→ PROBLEM: Transcribe, exactly as they appear, only the lines from the one holding "- Dishub Edukasi Pemudik di" through the end of the entries below.

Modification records
*** Begin section ***

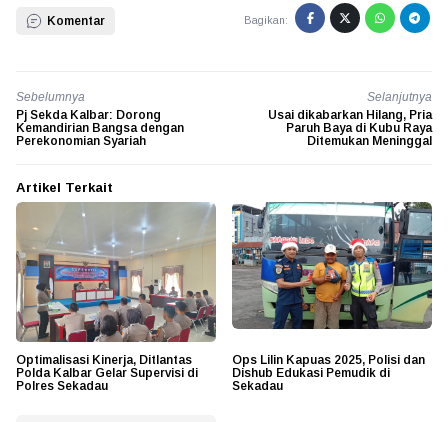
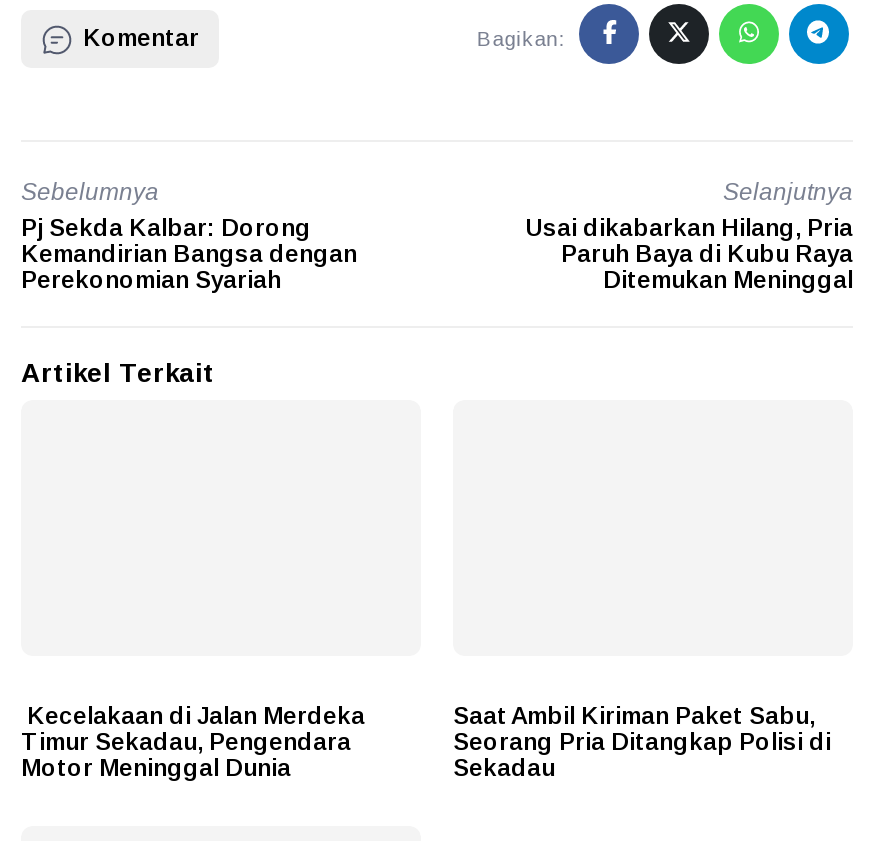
- [image]

- [image]

- Optimalisasi Kinerja, Ditlantas
- Polda Kalbar Gelar Supervisi di
- Polres Sekadau
+ Kecelakaan di Jalan Merdeka
+ Timur Sekadau, Pengendara
+ Motor Meninggal Dunia

- Ops Lilin Kapuas 2025, Polisi dan
- Dishub Edukasi Pemudik di
+ Saat Ambil Kiriman Paket Sabu,
+ Seorang Pria Ditangkap Polisi di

*** End section ***

→ RESULT:
- Dishub Edukasi Pemudik di
+ Saat Ambil Kiriman Paket Sabu,
+ Seorang Pria Ditangkap Polisi di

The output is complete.